Au cours de l’audience de fixation, le juge appréciera si l’affaire peut être mise en


délibéré en vérifiant si le principe du contradictoire a été respecté.

Si le juge compétent admet l’irrégularité de la résiliation, bien de conséquences


juridiques en découleront.

Sur les conséquences tirées de l’inobservation de la procédure de résiliation du bail


commercial

Il faut entendre par conséquences juridiques les effets de droit prévus en cas
d’inobservation de la procédure de résiliation du bail commercial.

La résiliation irrégulière entraine le paiement d’une indemnité d’éviction, des


dommages et intérêts et le cas échéant de la nullité du jugement d’expulsion prononcé
contre le preneur en méconnaissance des prescriptions du droit uniforme.

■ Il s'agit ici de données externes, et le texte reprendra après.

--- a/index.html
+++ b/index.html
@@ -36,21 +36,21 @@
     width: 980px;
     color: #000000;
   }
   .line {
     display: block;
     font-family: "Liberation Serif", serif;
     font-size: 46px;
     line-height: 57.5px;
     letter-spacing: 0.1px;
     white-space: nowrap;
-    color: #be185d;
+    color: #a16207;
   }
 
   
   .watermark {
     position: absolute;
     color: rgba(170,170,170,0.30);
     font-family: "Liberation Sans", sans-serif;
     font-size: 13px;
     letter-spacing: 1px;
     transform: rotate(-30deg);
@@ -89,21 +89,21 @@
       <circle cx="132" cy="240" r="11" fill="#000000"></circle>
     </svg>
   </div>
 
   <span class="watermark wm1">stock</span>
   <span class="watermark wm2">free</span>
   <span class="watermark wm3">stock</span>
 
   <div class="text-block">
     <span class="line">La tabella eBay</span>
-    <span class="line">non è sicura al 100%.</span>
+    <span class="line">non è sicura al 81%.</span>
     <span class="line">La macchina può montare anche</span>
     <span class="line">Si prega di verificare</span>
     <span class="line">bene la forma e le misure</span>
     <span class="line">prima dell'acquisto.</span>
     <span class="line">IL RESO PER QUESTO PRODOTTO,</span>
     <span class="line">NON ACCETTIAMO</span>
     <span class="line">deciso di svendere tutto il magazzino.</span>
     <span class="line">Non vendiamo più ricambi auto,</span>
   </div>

Sur l’indemnité d’éviction

Elle est réclamée lorsque le bailleur refuse le renouvellement du bail. Dans le cas que
nous avons eu à traiter, le locataire dont la qualité de commerçant ne souffre d’aucune
contestation est fondé à solliciter du bailleur le versement d’une indemnité d’éviction
sur le fondement de l’article 126 de l’Acte Uniforme portant sur le Droit
Commercial général qui énonce que le bailleur qui s’oppose au renouvellement du
bail règle « au locataire une indemnité d’éviction ».

Sur dommages intérêts.

Sur la combinaison des articles 1134 et 1147 du code civil gabonais ancien, la partie
victime de la résiliation abusive d’un contrat est fondée à réclamer le paiement des
dommages et intérêts dont le montant est souverainement apprécié par le juge
compétent par rapport à la demande de la victime.

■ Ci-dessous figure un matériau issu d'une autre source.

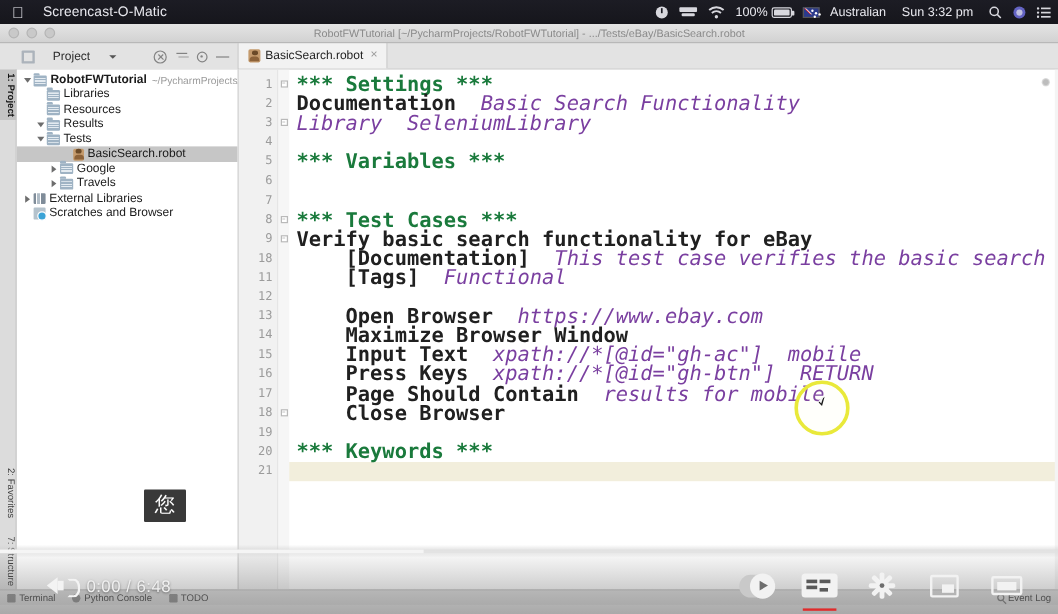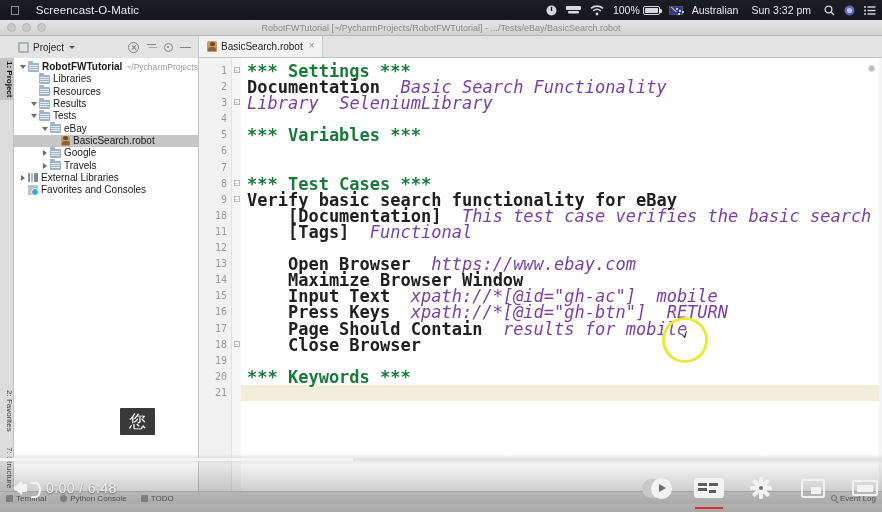--- a/index.html
+++ b/index.html
@@ -57,21 +57,21 @@
   .tl{width:9px;height:9px;border-radius:50%;background:#c9c9c9;border:1px solid #b5b5b5;}
   #win-title{
     position:absolute;left:0;right:0;text-align:center;font-size:9px;color:#8a8a8a;
     white-space:nowrap;overflow:hidden;pointer-events:none;
   }
 
   
   #toprow{height:22px;display:flex;background:#e3e3e3;border-bottom:1px solid #c4c4c4;}
   #proj-header{
     width:199px;min-width:199px;height:22px;display:flex;align-items:center;
-    background:#e3e3e3;padding-left:18px;border-right:1px solid #c9c9c9;gap:4px;
+    background:#e3e3e3;padding-left:18px;border-right:1px solid #c9c9c9;gap:15px;
   }
   .ph-icon{width:11px;height:11px;background:#9aa4ae;border-radius:1px;position:relative;opacity:.75;}
   .ph-icon:after{content:"";position:absolute;left:2px;top:2px;right:2px;bottom:2px;background:#e3e3e3;}
   #proj-label{font-size:10px;color:#2b2b2b;}
   .caret-dn{
     width:0;height:0;border-left:3px solid transparent;border-right:3px solid transparent;
     border-top:3.5px solid #555;margin-left:1px;
   }
   #proj-tools{margin-left:auto;display:flex;align-items:center;gap:7px;padding-right:7px;}
   .ptool{width:11px;height:11px;opacity:.62;position:relative;}
@@ -207,21 +207,21 @@
     background:linear-gradient(180deg,rgba(200,200,200,0) 0%,rgba(205,205,205,.55) 45%,rgba(195,195,195,.25) 100%);
   }
   #scrub-track{
     position:absolute;left:0;top:4px;width:882px;height:3px;background:rgba(225,225,225,.75);
   }
   #scrub-buf{position:absolute;left:0;top:4px;width:350px;height:3px;background:rgba(245,245,245,.95);}
   #scrub-play{position:absolute;left:0;top:4px;width:0px;height:3px;background:#cfcfcf;}
   #controls{
     position:absolute;left:0;bottom:0;width:882px;height:48px;
     background:linear-gradient(180deg,rgba(120,120,120,.08) 0%,rgba(96,96,96,.30) 55%,rgba(80,80,80,.42) 100%);
-    display:flex;align-items:center;padding:0 2px;pointer-events:auto;
+    display:flex;align-items:center;padding:0 28px;pointer-events:auto;
   }
   #vol{width:30px;height:30px;display:flex;align-items:center;justify-content:center;}
   .spk{
     width:0;height:0;border-top:7px solid transparent;border-bottom:7px solid transparent;
     border-right:9px solid #f3f3f3;position:relative;
   }
   .spk:before{content:"";position:absolute;left:9px;top:-4px;width:5px;height:8px;background:#f3f3f3;}
   .spk:after{
     content:"";position:absolute;left:17px;top:-6px;width:7px;height:12px;
     border:2px solid #f3f3f3;border-left-color:transparent;border-radius:0 50% 50% 0;
@@ -424,27 +424,20 @@
           <span class="ic-folder"></span>
           <span class="tlabel">Results</span>
         </div>
         <div class="trow" style="padding-left: 14px;">
           <span class="tw">
             <span class="arr-d"></span>
           </span>
           <span class="ic-folder"></span>
           <span class="tlabel">Tests</span>
         </div>
-        <div class="trow" style="padding-left: 25px;">
-          <span class="tw">
-            <span class="arr-d"></span>
-          </span>
-          <span class="ic-folder"></span>
-          <span class="tlabel">eBay</span>
-        </div>
         <div class="trow sel" style="padding-left: 36px;">
           <span class="tw"></span>
           <span class="ic-robot"></span>
           <span class="tlabel">BasicSearch.robot</span>
         </div>
         <div class="trow" style="padding-left: 25px;">
           <span class="tw">
             <span class="arr-r"></span>
           </span>
           <span class="ic-folder"></span>
@@ -460,21 +453,21 @@
         <div class="trow" style="padding-left: 3px;">
           <span class="tw">
             <span class="arr-r"></span>
           </span>
           <span class="ic-lib"></span>
           <span class="tlabel">External Libraries</span>
         </div>
         <div class="trow" style="padding-left: 3px;">
           <span class="tw"></span>
           <span class="ic-scratch"></span>
-          <span class="tlabel">Favorites and Consoles</span>
+          <span class="tlabel">Scratches and Browser</span>
         </div>
       </div>
 
     <div id="editor">
       <div id="gutter">
           <div>1</div>
           <div>2</div>
           <div>3</div>
           <div>4</div>
           <div>5</div>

Sur la nullité d’un jugement prononcé contre le preneur en l’absence d’une mise en
demeure.

La Cour Commune de Justice et d’Arbitrage d’Abidjan (CCJA) dans sa décision


n°006 du 24 avril 2003 affirme que « la signification d’une décision d’expulsion est
régulière lorsqu’elle respecte les règles de procédure civile du droit national ». Est
donc irrégulière une résiliation d’un bail commercial qui méconnaît les dispositions
de l’article 1146 du code civil gabonais ancien.

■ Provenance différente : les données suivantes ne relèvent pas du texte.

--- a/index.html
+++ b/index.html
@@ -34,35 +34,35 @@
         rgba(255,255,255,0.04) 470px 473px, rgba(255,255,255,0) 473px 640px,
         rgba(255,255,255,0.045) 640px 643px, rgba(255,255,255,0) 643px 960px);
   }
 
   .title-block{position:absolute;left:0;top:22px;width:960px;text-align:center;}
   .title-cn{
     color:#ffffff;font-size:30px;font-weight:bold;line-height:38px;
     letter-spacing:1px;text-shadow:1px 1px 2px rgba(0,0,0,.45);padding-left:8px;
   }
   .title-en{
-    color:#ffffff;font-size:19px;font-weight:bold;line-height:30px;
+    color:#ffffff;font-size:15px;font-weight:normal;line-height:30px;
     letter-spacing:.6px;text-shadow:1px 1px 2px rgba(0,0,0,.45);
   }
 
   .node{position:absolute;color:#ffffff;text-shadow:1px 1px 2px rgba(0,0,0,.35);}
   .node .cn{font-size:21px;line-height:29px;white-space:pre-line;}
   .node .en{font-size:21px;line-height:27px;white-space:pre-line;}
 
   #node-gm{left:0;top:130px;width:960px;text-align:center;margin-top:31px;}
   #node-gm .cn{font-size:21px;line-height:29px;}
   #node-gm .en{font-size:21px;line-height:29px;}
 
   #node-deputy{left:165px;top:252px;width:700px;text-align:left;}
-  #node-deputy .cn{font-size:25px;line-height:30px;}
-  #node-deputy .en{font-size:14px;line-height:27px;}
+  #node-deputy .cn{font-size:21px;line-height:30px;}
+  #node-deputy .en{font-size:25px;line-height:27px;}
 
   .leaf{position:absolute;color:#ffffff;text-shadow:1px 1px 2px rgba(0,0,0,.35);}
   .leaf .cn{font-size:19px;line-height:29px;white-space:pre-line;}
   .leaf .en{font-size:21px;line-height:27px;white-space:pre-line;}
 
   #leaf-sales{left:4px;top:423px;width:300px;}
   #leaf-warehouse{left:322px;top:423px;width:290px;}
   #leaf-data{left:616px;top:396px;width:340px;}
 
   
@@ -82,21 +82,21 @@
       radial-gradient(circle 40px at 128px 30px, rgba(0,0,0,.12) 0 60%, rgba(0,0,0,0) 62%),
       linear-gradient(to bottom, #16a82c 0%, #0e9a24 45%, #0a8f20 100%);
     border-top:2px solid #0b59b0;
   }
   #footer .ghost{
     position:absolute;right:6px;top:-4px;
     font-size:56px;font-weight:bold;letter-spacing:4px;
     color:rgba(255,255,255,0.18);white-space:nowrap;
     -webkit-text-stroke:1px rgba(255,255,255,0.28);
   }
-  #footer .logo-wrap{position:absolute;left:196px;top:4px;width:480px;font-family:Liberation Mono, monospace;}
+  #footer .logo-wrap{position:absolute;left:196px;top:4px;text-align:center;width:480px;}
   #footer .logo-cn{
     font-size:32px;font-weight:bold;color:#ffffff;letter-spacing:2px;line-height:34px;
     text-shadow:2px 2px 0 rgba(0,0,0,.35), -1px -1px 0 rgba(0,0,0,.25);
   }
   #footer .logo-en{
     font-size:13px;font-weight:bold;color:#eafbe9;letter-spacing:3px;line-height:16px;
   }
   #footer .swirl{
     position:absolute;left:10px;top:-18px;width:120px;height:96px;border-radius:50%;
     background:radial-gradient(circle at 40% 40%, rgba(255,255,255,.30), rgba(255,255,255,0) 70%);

En droit OHADA l’article 133 impose une mise en demeure préalable, ce qui emmène
les tribunaux à s’accorder sur l’irrecevabilité et même la nullité de la demande
d’expulsion qui ne respecte pas les prescriptions légales. La Cour d’Appel du Littoral
dans un arrêt n°132/CC du 3 novembre 2008 énonce que « l’absence de mise en
demeure rend nul le jugement d’expulsion », dans la même logique la Cour d’Appel
de Yaoundé dans un arrêt n° 222/Civ du 14 mars 2003 affirme que « l’efficacité de la
clause de résiliation d’un bail commercial est subordonnée à la stricte observation des
formalités préalables imposées par le législateur du droit uniforme ».